As of September 30, 2025, the intrinsic value of the warrants was $1,365,692 based on the market price of our stock and the warrant exercise price.

 

Liability Classified Warrants

 

The Series A and B warrants issued in October 2024, pursuant to an offering, have the following contractual terms.

 

Each Series A Warrant and B Warrant was immediately exercisable on the date of issuance and expires five years from the closing date of the offering.

 

Under the alternate cashless exercise option of the Series A Warrants, a holder of the Series A Warrant, has the right to receive an aggregate number of shares equal to the product of (x) the aggregate number of shares of Common Stock that would be issuable upon a cash exercise of the Series A Warrant and (y) 2.0. In addition, the Series A Warrants and Series B Warrants contain a reset of the exercise price to a price equal to the lesser of (i) the then exercise price and (ii) the lowest volume weighted average price for the five trading days immediately preceding and immediately following the date the Company effects a reverse stock split in the future with a proportionate adjustment to the number of shares underlying the Series A Warrants and Series B Warrants so that the aggregate exercise price remains constant in such an event (the “Share Combination Event”).  The Share Combination Event was eliminated from the contractual terms of the Series B Warrants with the execution of the Series B Amendment (see Note 6).  Finally, with certain exceptions, the Series B Warrants provide for a down round adjustment to the exercise price and number of shares underlying the Series B Warrants upon the Company’s issuance of its Common Stock or common stock equivalents at a price per share that is less than the exercise price of the Series B Warrant. The exercise price was adjusted down to $1.20 and further adjusted down to $0.8294 with the March 2025 Down Round Trigger and May 2025 Down Round Triggers, respectively, and an additional 2,582,234 and 3,057,622, respectively warrants were issued in connection with the reduction so that the aggregate exercise price remains unchanged.  During the nine months ended September 30, 2025, we recognized a deemed dividend of $4,942,669 which has been included on the statement of stockholders' equity as a reduction of accumulated deficit and as additional paid-in capital for the incremental value due to the May, July, and August 2025 Down Round Triggers.

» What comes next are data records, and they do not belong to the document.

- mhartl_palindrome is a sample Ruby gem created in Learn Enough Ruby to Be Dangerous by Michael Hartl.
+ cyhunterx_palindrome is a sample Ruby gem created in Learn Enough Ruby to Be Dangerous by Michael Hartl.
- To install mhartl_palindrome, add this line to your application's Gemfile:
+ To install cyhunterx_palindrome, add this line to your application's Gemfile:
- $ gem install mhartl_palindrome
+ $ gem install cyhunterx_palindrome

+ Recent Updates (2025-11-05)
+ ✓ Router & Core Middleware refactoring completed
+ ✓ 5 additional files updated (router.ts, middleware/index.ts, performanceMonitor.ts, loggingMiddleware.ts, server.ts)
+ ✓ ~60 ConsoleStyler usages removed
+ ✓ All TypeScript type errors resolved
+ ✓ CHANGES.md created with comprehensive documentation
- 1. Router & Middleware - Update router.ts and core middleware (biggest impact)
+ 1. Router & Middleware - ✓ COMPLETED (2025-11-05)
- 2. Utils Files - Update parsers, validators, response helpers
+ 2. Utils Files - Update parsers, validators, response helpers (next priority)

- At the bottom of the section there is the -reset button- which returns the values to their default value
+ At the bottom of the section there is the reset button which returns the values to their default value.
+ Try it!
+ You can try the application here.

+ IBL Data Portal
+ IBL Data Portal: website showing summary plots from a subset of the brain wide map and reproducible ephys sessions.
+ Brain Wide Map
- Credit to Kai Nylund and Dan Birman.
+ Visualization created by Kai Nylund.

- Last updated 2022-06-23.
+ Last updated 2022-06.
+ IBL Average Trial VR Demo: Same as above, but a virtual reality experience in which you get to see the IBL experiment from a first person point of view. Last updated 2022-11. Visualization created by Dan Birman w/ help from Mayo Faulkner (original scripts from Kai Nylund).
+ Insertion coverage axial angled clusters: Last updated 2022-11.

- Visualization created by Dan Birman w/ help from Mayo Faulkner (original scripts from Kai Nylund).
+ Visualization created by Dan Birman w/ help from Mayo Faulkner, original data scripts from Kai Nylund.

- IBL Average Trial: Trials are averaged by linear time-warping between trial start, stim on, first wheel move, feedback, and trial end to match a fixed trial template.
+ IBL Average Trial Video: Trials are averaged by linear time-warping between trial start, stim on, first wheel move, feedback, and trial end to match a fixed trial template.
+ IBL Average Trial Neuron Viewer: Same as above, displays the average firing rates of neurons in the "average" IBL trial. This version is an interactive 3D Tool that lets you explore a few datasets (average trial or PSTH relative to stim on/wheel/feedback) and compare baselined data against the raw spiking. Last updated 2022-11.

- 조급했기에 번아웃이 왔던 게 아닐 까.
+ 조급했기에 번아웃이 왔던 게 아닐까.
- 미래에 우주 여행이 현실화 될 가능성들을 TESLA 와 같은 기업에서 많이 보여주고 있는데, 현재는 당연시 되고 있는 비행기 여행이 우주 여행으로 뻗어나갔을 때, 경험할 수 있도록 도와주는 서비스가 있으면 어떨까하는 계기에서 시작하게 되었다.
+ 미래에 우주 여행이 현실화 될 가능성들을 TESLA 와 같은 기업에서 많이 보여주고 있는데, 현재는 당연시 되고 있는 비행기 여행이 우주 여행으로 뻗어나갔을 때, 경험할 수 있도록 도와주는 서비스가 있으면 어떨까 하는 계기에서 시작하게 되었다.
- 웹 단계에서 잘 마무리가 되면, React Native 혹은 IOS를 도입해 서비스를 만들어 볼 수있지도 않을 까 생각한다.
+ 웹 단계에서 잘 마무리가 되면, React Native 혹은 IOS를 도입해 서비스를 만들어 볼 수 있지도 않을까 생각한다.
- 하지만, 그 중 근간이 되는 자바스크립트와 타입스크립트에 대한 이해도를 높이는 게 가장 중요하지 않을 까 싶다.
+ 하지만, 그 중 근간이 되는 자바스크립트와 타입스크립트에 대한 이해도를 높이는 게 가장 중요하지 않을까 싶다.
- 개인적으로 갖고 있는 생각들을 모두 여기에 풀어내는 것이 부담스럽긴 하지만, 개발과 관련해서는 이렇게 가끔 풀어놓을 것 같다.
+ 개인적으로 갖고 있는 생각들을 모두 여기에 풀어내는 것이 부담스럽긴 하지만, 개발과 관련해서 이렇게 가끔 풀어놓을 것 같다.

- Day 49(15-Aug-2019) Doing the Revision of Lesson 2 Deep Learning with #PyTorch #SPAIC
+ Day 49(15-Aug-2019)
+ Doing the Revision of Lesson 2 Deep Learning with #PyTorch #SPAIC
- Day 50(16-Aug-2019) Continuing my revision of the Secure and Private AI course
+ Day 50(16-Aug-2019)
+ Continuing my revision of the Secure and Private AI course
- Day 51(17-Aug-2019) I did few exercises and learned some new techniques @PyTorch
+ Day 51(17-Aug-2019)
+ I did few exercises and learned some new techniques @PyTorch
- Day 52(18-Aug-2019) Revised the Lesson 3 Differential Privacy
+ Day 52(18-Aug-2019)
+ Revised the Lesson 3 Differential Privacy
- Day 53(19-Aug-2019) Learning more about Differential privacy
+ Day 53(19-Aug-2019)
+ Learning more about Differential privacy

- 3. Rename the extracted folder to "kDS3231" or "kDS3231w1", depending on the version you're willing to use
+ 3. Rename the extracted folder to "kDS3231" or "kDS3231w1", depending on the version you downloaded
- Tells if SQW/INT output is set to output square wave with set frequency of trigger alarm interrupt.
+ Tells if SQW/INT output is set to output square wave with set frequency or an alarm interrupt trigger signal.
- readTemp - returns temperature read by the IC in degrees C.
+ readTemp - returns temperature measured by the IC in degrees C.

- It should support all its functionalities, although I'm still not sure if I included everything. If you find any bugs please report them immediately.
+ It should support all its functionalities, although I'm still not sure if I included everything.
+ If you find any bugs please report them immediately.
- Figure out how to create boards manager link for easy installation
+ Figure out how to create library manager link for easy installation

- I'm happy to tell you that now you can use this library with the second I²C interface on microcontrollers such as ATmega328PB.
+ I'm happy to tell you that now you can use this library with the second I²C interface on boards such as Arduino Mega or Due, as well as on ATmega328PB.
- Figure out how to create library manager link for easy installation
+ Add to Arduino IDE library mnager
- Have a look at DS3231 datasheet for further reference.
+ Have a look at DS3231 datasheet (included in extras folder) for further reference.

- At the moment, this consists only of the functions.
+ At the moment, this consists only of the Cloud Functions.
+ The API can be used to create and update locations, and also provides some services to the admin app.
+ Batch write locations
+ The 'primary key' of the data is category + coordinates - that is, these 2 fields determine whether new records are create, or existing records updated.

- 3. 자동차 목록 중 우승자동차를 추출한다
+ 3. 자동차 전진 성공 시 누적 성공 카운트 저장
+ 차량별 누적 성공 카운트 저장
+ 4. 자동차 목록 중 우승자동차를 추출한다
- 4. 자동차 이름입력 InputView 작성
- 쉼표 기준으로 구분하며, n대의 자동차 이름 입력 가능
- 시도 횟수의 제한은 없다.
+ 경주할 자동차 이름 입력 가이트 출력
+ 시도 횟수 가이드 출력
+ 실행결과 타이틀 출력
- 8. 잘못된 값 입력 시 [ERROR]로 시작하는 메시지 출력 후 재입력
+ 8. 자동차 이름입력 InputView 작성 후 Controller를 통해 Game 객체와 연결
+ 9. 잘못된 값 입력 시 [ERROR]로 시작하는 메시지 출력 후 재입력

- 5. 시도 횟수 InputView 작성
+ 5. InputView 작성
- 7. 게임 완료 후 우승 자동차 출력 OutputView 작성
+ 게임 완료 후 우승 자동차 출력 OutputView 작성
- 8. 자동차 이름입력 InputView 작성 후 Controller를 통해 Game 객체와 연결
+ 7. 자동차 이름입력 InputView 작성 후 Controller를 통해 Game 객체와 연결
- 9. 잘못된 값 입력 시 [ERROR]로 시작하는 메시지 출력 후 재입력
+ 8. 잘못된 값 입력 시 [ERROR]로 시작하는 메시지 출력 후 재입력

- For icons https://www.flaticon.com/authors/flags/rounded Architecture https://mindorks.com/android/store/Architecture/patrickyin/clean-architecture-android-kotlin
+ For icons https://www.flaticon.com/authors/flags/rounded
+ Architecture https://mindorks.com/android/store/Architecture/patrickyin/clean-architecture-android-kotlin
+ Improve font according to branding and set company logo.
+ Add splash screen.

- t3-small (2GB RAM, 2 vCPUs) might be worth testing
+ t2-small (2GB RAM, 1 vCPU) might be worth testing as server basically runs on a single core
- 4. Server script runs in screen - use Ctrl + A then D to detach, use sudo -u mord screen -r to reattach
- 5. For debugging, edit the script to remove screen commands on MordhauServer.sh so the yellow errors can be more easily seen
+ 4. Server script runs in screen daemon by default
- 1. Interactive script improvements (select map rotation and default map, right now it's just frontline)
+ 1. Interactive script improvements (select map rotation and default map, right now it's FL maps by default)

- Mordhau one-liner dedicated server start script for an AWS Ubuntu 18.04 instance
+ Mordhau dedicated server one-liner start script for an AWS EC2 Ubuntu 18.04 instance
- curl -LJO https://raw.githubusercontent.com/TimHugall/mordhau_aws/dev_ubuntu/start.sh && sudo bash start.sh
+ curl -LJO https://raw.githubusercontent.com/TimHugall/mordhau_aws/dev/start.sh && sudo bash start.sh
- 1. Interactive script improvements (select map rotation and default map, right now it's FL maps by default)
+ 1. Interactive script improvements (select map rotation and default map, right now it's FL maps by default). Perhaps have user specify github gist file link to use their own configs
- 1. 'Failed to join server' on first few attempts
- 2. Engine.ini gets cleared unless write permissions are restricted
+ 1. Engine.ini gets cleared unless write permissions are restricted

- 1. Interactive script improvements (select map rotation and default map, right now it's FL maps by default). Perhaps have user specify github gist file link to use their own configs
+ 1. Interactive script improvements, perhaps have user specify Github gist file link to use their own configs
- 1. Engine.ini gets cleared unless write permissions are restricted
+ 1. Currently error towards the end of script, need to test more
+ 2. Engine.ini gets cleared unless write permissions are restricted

The March 2025 Down Round Trigger was included in the change in fair value of warrant liabilities as the Series B Warrants were liability classified until April 2, 2025 (see Note 6).

 

 

 

 

A summary of activity related to the Series A and B warrants, initially classified as liabilities, for the nine months ended September 30, 2025 is as follows:

 

          

Weighted Average

 
      

Weighted Average

  

Remaining

 
  

Shares

  

Exercise Price

  

Contractual Term

 

Outstanding as of December 31, 2024

  4,628,312  $1.9445   4.75 

Issued – March 2025 Down Round Trigger

  2,582,234   1.2036    

Issued – May 2025 Down Round Trigger

  3,057,622   0.8294    

Exercise of Series A Warrants

  (63,017)  1.9445    

Exercise of Series B Warrants

  (2,220,688)  0.9639    

Reclassification of Series B Warrants

  (7,881,884)  0.8294    

Outstanding as of September 30, 2025

  102,579  $1.9445   4.00 

Exercisable as of September 30, 2025

  102,579  $1.9445   4.00 

  

The outstanding and exercisable Series A Warrants provide for an alternative cashless exercise which allows the holder to exercise the Series A Warrant for no consideration and receive two shares of common stock for each warrant exercised.